The Lord Chief Justice and the Attorney General have been called on to exercise more ‘discipline’over judges who impose unnecessary and unlawful reporting restrictions.
The Press Association’s legal editor, Mike Dodd, has condemned Judge John Holt’s decision to ban the reporting of a court case at Ipswich Crown Court, in which a man pleaded guilty to causing the death of five people by dangerous driving.
The reporting ban was made in open court at the end of a hearing on 1 June to allow the Crown Prosecution Service time to inform the victims’ families that the defendant had changed his plea to guilty before reports appeared in the press.
The East Anglian Daily Times challenged the order, made under Section 11 of the Contempt of Court Act 1981, but in an emailed response Judge Holt said: ‘My Order stands until the families have been contacted personally by the CPS.
‘Furthermore I would expect any sensitive editor to respect the victims’ relatives and not publish…even without an order.”
Dodd said that Judge Holt was ‘a judge and not an editor’and called it ‘nonsense’that editors should not report what is said in open court.
‘You can understand the judge’s wishes to think about the victims’ families but the fact is this case happened in open court and there were journalists present,’said Dodd. ‘The only way you can ban it from being reported is if it was withheld from the public.
‘What happens if the CPS says one of the victims’ relatives has gone on holiday in the Amazon Basin, hasn’t got a mobile phone and is not contactable? It should have been reported immediately.”
The office of the Lord Chief Justice confirmed it had received Dodd’s letter, which demands that judges be reminded of their responsibilities and parameters of their remits and assurances that such orders would not be used to restrict reporting of similar cases.
The Attorney General said it had also received the letter and would respond within 21 days.
East Anglian Daily Times editor Terry Hunt and Ipswich Evening Star editor Nigel Pickover, who have both signed Dodd’s letter, have also written to their local presiding judge asking for a face-to-face meeting.
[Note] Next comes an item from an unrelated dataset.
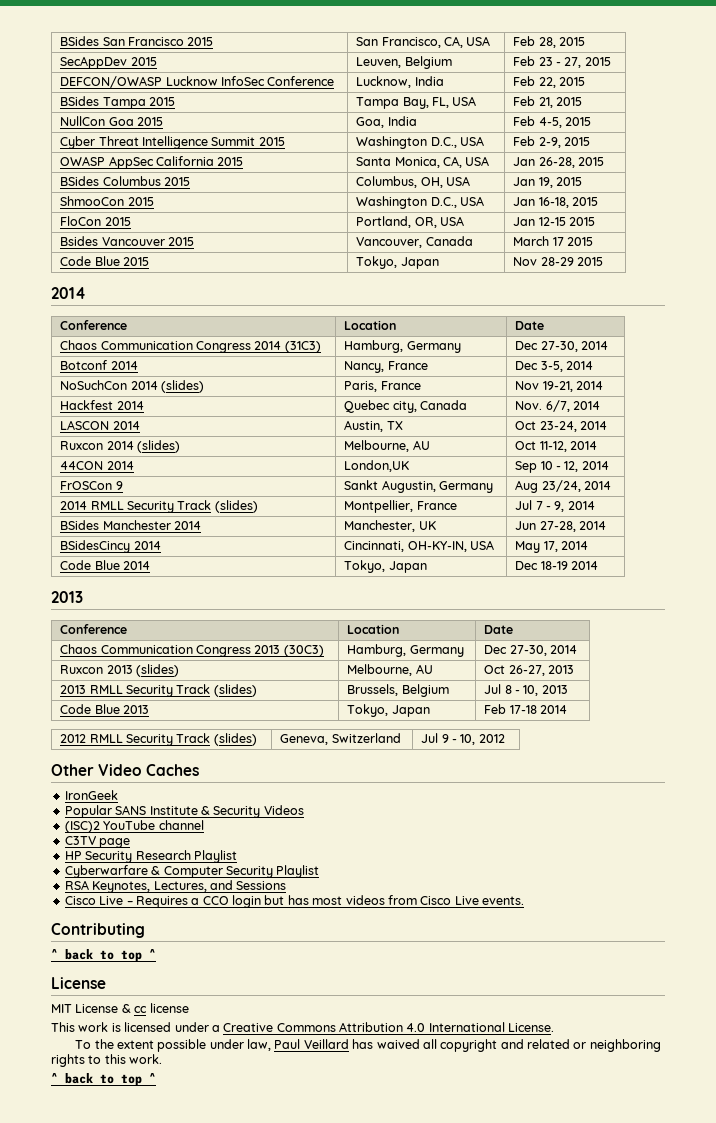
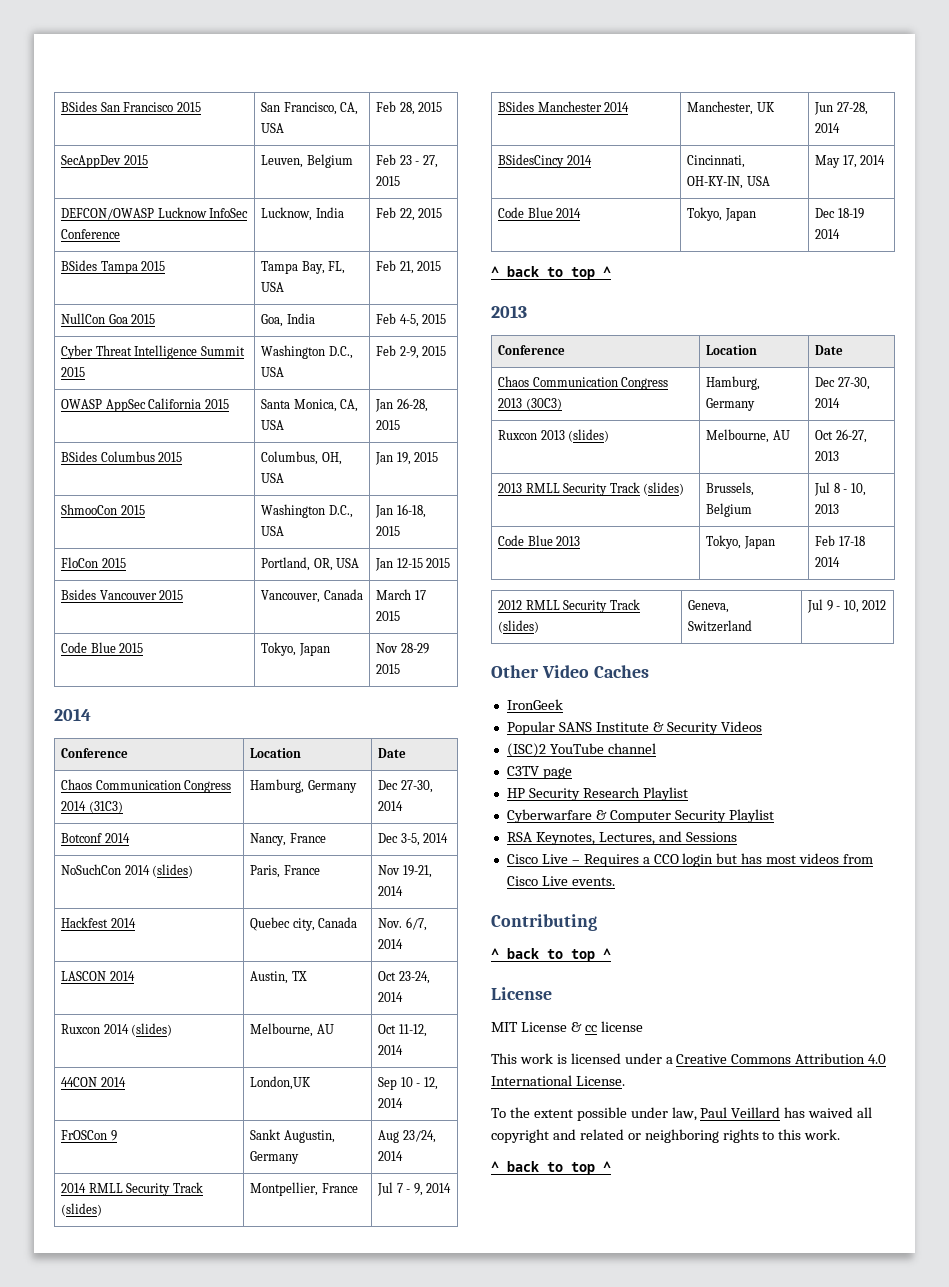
(599, 565) none -> [491,266,611,280] // ^ back to top ^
Hunt added: ‘In my view it is not part of the legal process or the court’s responsibility to ensure that it is told first. It is the police and the police liaison officers whose responsibility that is.
‘My real concern is that this could be applied to almost every single court case that you can think of, because in every case there is a victim and in every case there’s a victim’s family. How far does it extend? It worries me that it sets such a precedent.”
The CPS is investigating whether the prosecutionshould have asked the court to make the order.